**PROBLEM TO WORK ON**
One range is to be output from the listing below, exactly as written: the line with "discount: 3% = 4.86 -> 3% = 11.19" to the line with "total: 188.39 -> 449.68", both kept.

**DATA RECORDS**

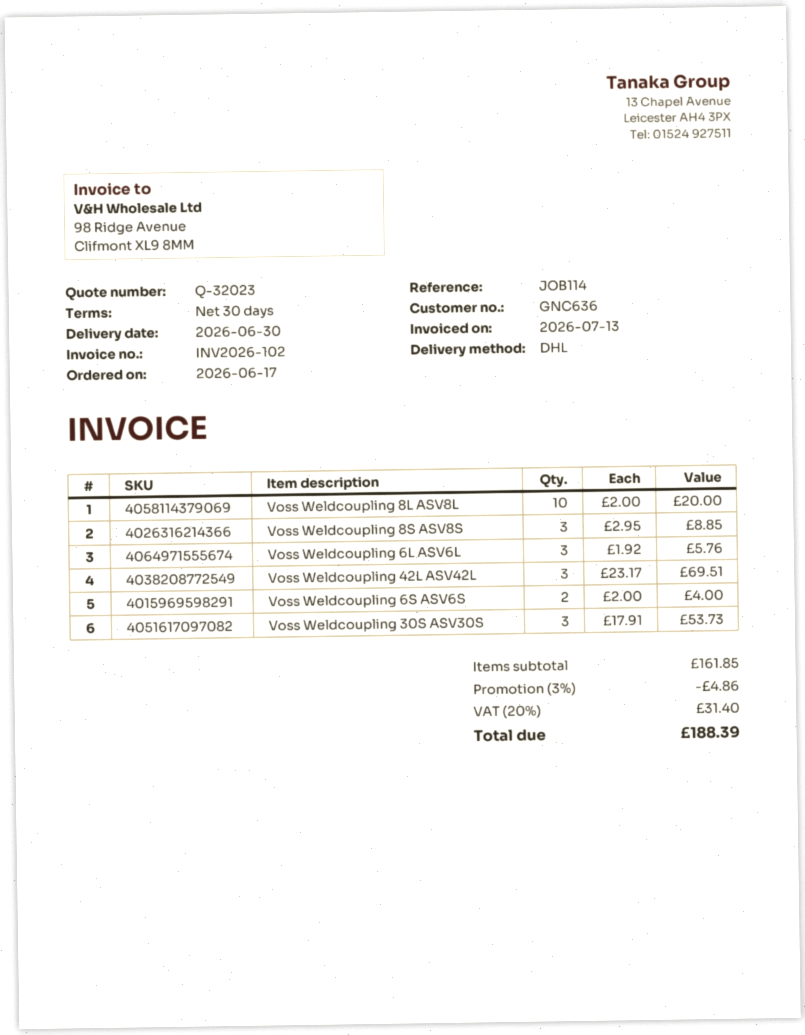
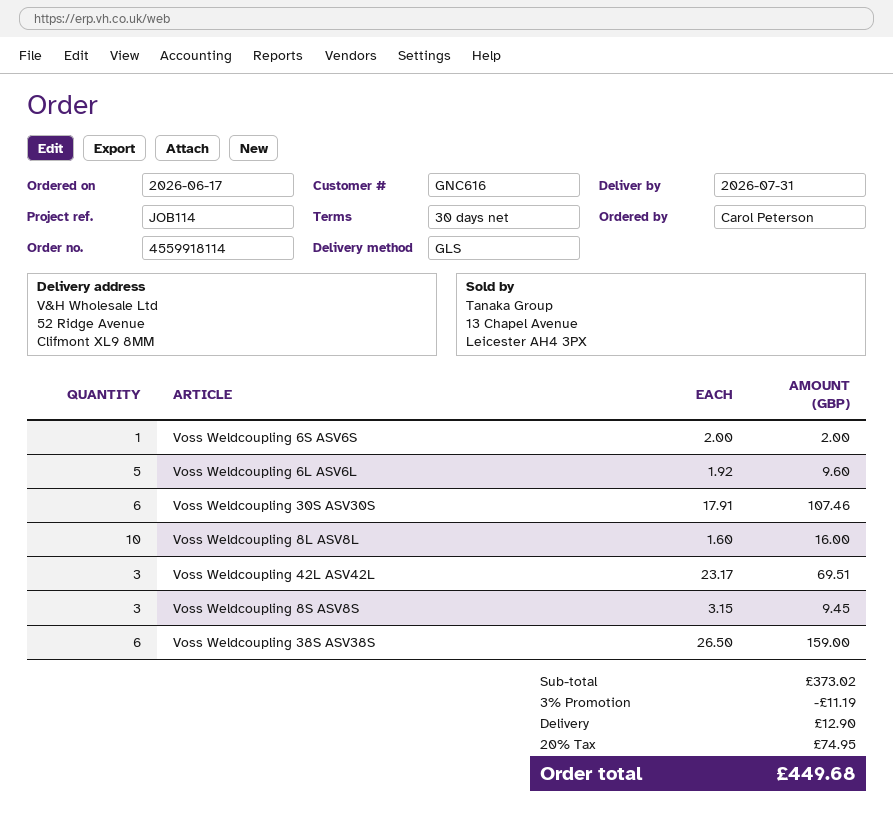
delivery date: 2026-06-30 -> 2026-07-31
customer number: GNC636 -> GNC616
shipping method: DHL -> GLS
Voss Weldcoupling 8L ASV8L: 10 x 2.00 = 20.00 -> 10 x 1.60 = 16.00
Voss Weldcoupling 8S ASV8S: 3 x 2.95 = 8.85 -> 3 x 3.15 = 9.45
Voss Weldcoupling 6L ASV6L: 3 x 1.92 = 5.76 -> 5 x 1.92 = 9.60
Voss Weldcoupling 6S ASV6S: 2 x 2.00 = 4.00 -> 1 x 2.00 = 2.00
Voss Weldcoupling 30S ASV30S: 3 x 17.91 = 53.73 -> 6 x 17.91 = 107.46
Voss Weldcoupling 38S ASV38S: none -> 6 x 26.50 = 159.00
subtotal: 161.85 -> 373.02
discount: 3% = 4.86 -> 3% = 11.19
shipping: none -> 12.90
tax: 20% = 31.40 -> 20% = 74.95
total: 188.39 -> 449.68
==
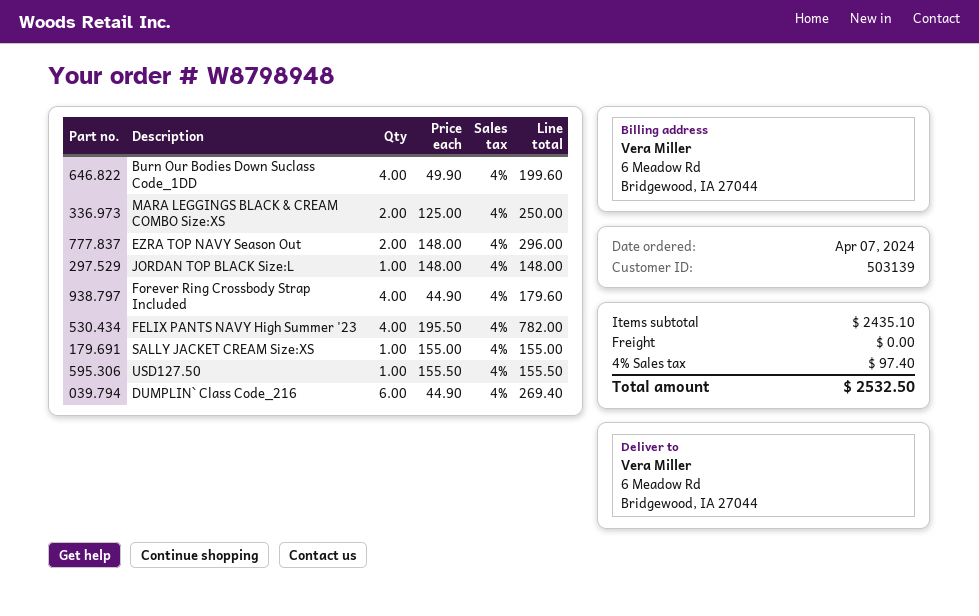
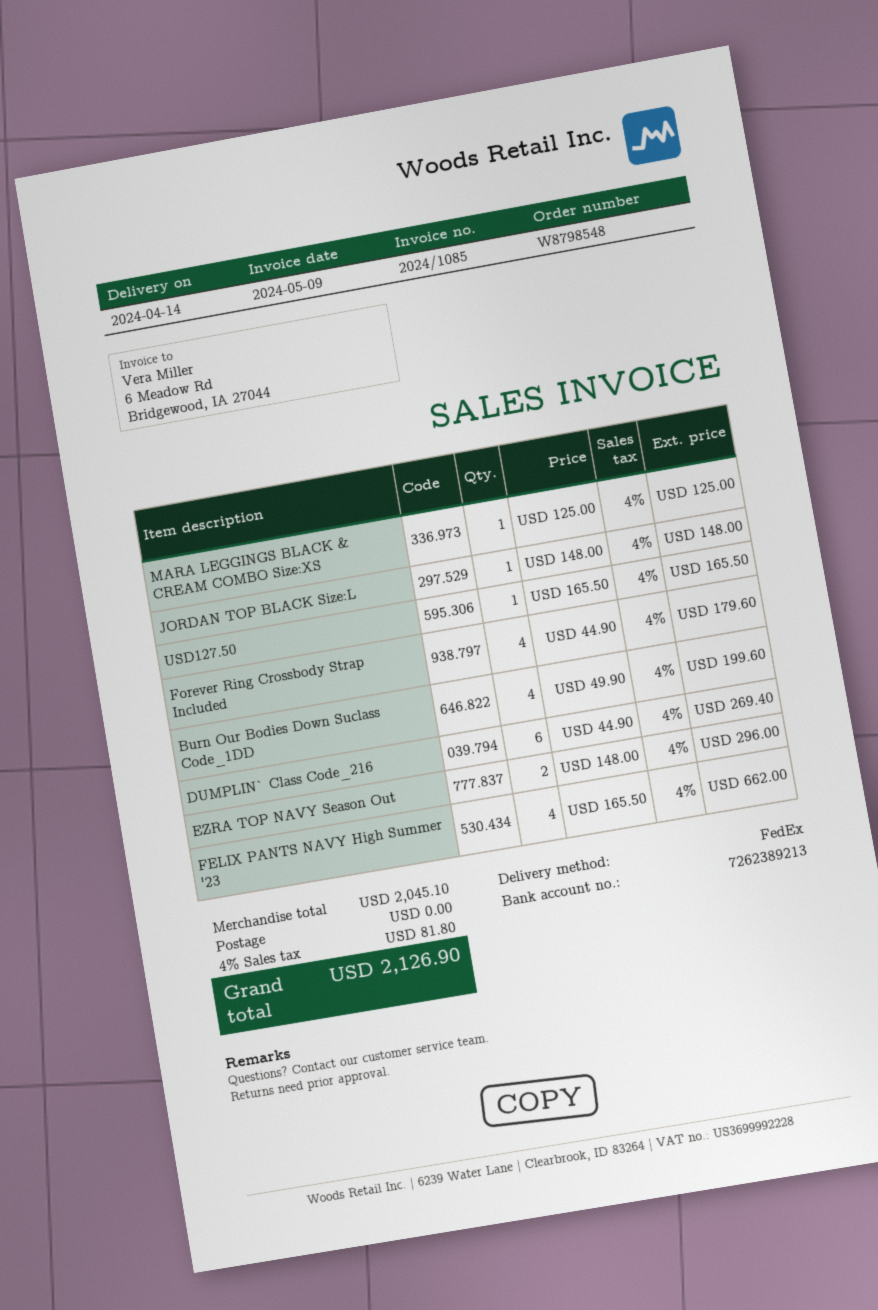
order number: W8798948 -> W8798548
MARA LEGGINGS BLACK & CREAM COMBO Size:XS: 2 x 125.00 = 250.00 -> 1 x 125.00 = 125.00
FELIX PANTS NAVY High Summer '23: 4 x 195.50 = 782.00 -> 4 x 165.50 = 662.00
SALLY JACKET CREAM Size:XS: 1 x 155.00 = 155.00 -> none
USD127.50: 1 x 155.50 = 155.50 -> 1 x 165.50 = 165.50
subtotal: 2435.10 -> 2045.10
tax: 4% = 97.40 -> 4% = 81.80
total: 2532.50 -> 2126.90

**ANSWER BOX**
discount: 3% = 4.86 -> 3% = 11.19
shipping: none -> 12.90
tax: 20% = 31.40 -> 20% = 74.95
total: 188.39 -> 449.68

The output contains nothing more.